■ TASK INSTRUCTIONS: Look through the listing below and report every line that contains "modify".

DATA START

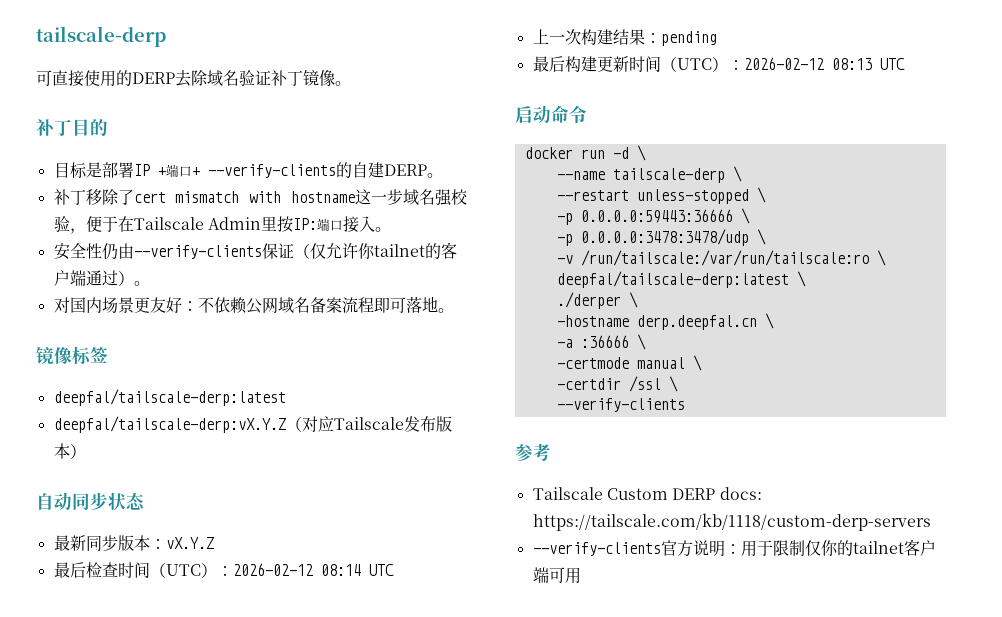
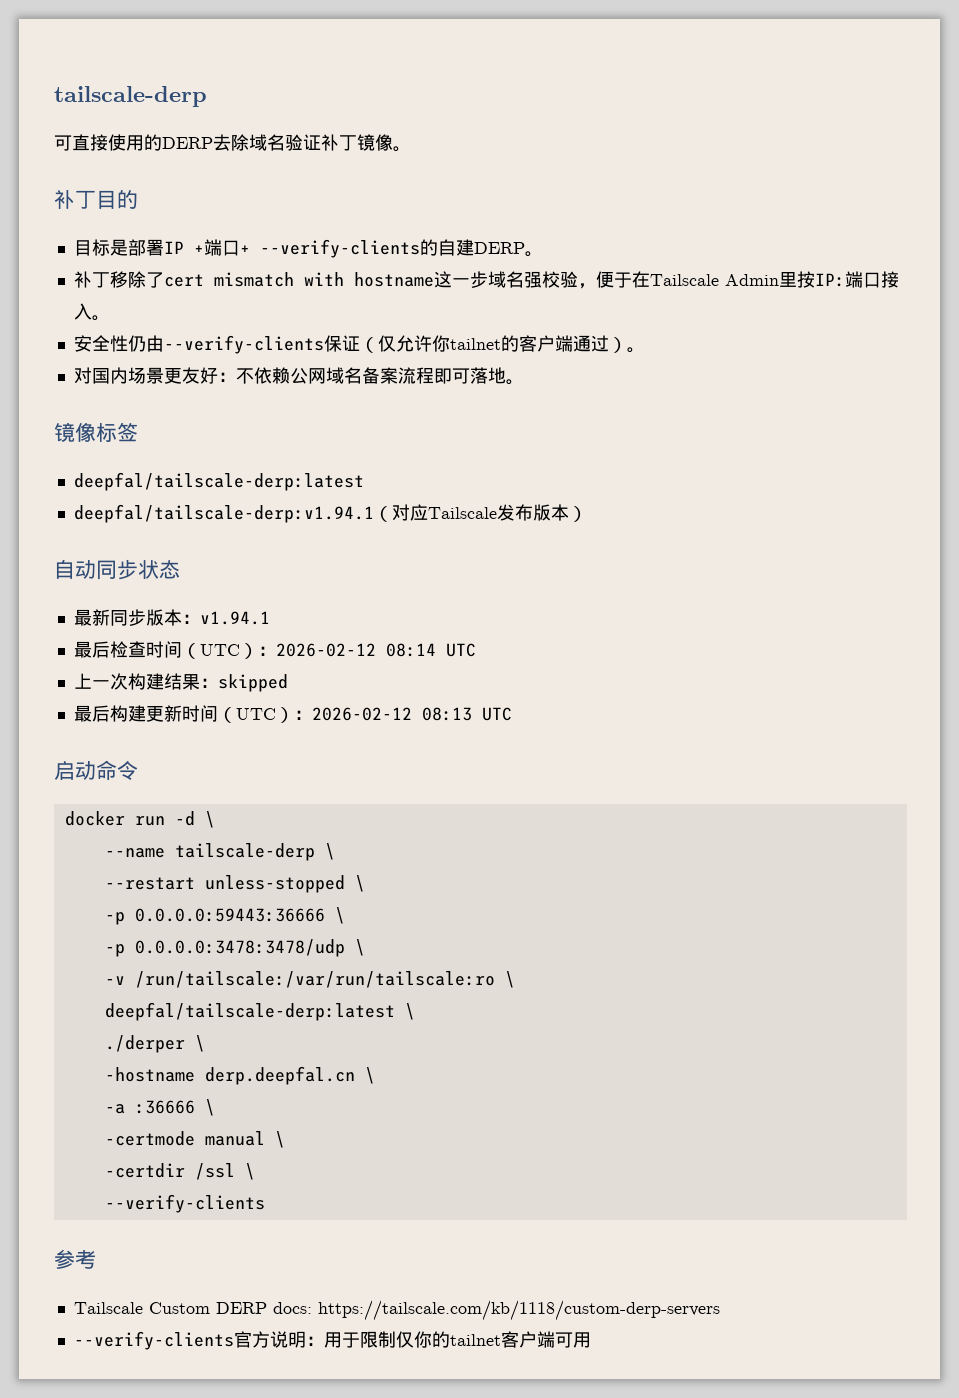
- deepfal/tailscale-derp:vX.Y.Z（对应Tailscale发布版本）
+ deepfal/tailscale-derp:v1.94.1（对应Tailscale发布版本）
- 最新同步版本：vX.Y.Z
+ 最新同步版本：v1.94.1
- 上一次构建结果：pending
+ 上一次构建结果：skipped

DATA END
DATA START

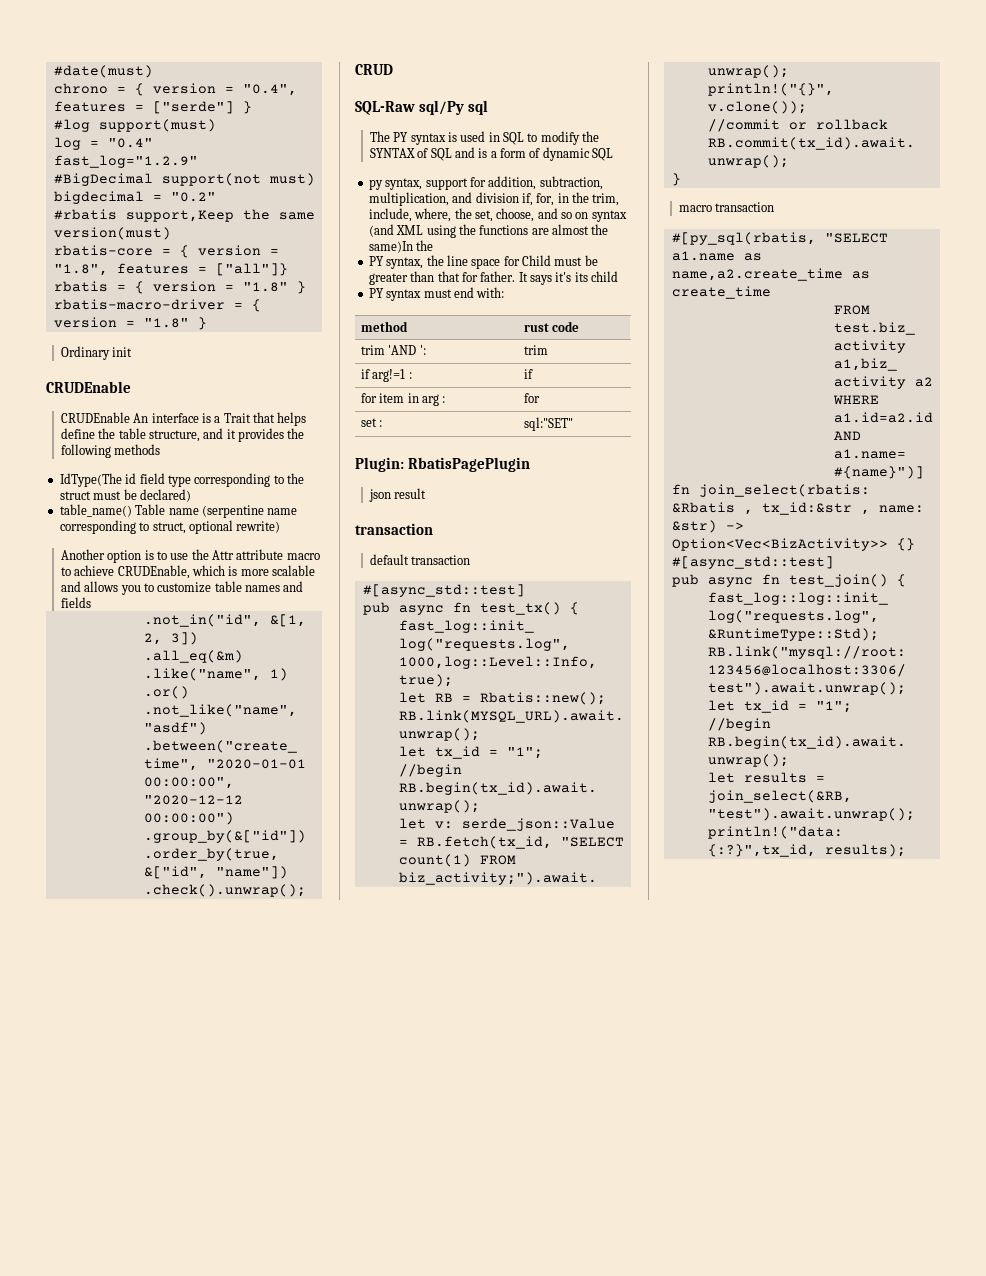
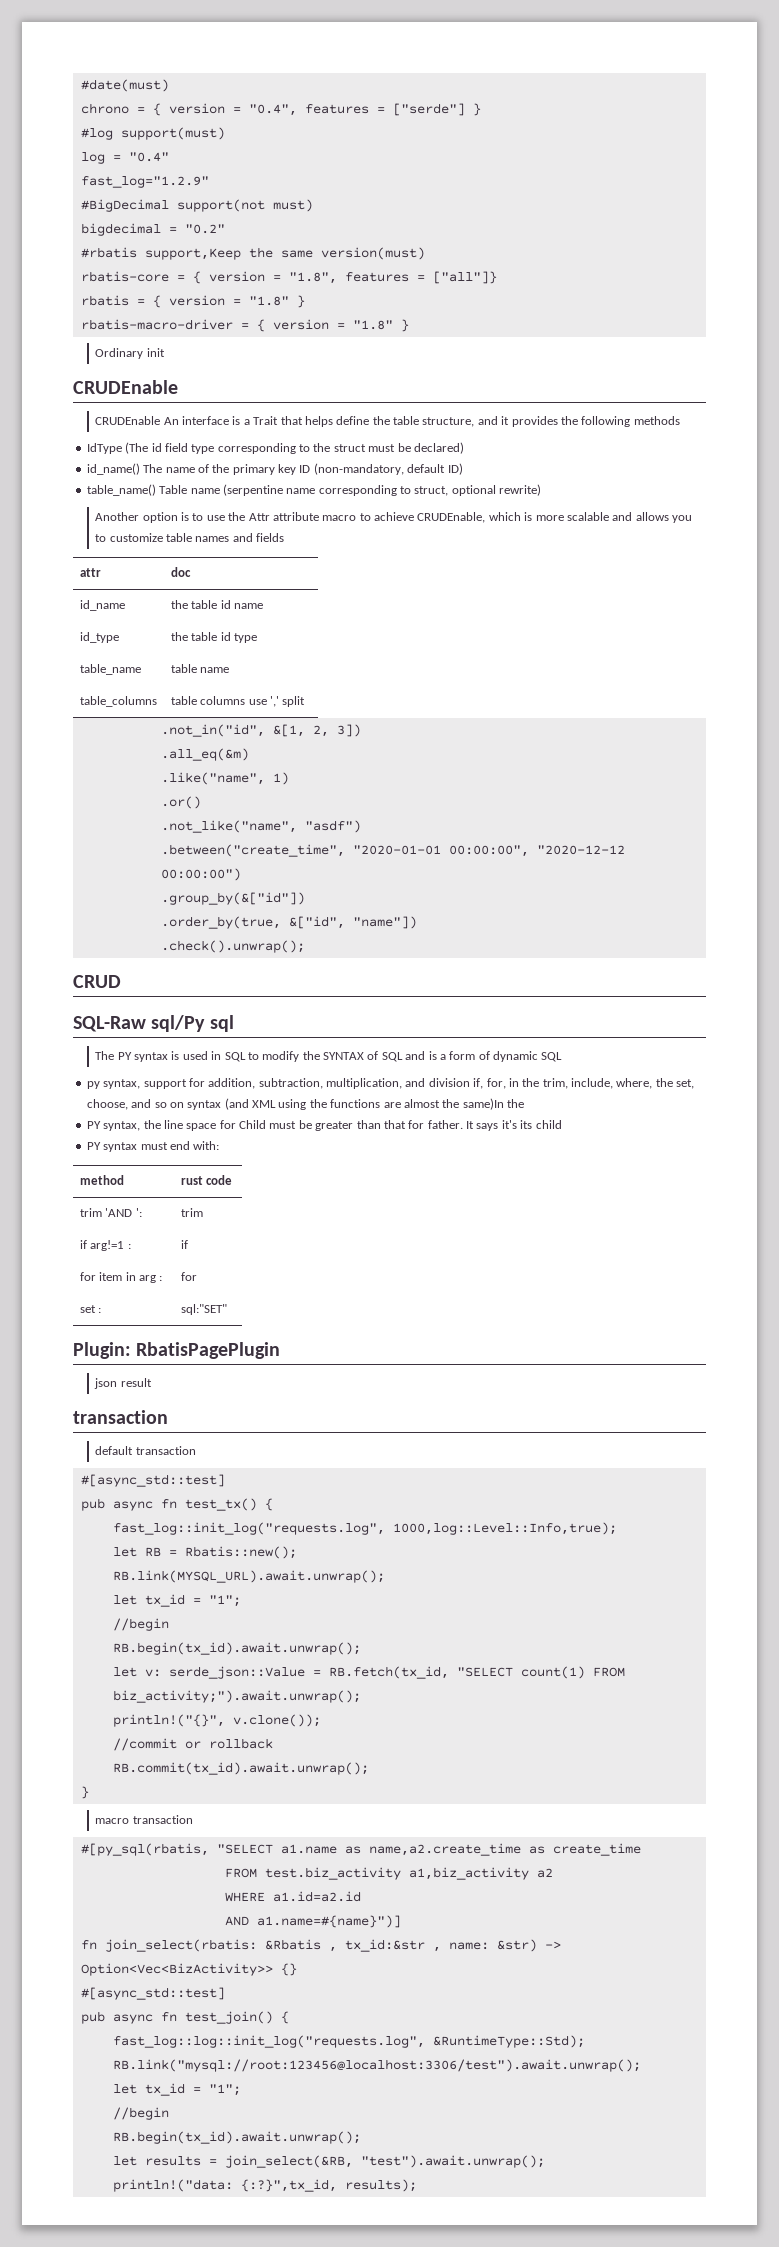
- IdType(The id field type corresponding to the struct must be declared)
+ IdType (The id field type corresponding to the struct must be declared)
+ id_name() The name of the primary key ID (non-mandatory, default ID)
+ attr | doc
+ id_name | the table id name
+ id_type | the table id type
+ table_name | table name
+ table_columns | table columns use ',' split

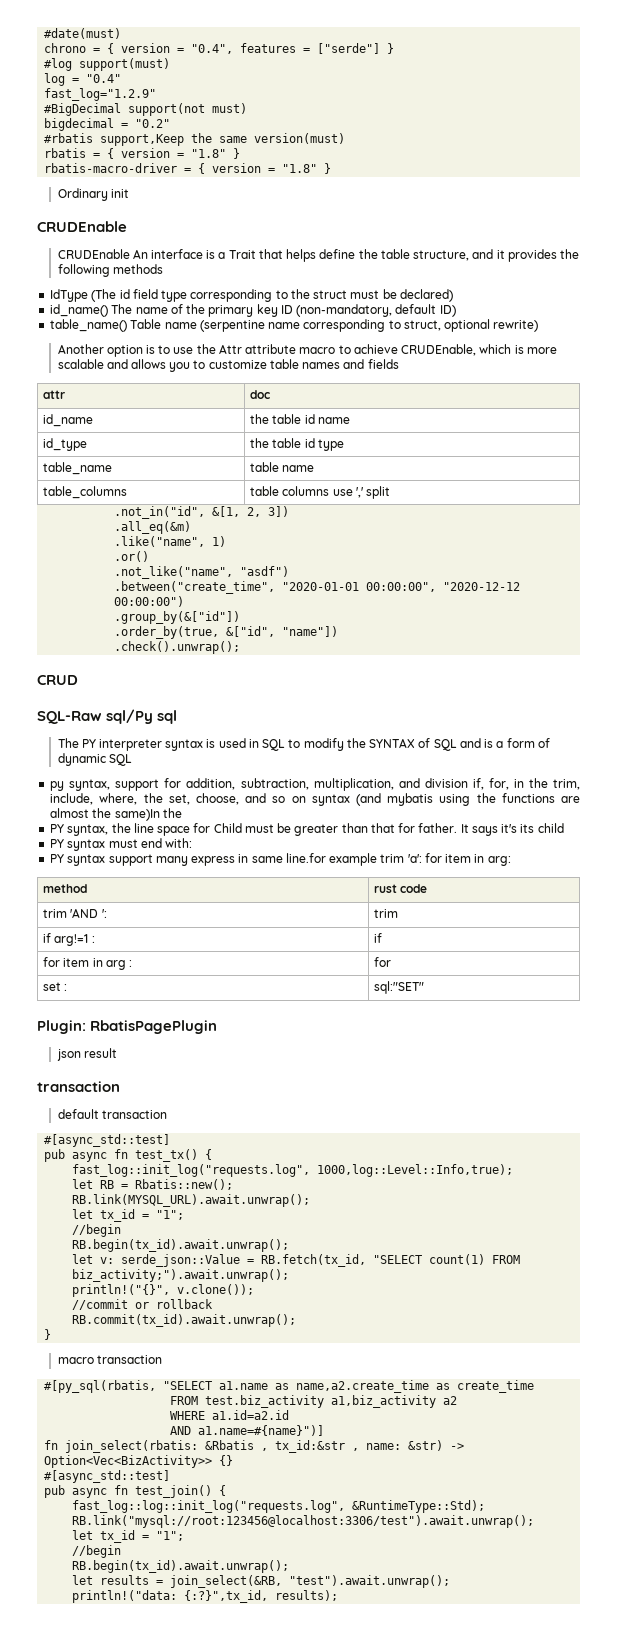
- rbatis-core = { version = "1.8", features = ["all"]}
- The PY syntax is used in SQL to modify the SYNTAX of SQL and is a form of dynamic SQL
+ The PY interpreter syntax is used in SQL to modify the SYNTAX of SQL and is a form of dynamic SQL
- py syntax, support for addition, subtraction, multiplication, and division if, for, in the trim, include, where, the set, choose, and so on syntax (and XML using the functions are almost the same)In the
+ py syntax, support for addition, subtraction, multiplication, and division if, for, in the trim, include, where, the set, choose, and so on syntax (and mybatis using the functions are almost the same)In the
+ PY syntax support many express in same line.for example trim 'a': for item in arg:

DATA END

■ REPLY TO THE EXERCISE:
- The PY syntax is used in SQL to modify the SYNTAX of SQL and is a form of dynamic SQL
+ The PY interpreter syntax is used in SQL to modify the SYNTAX of SQL and is a form of dynamic SQL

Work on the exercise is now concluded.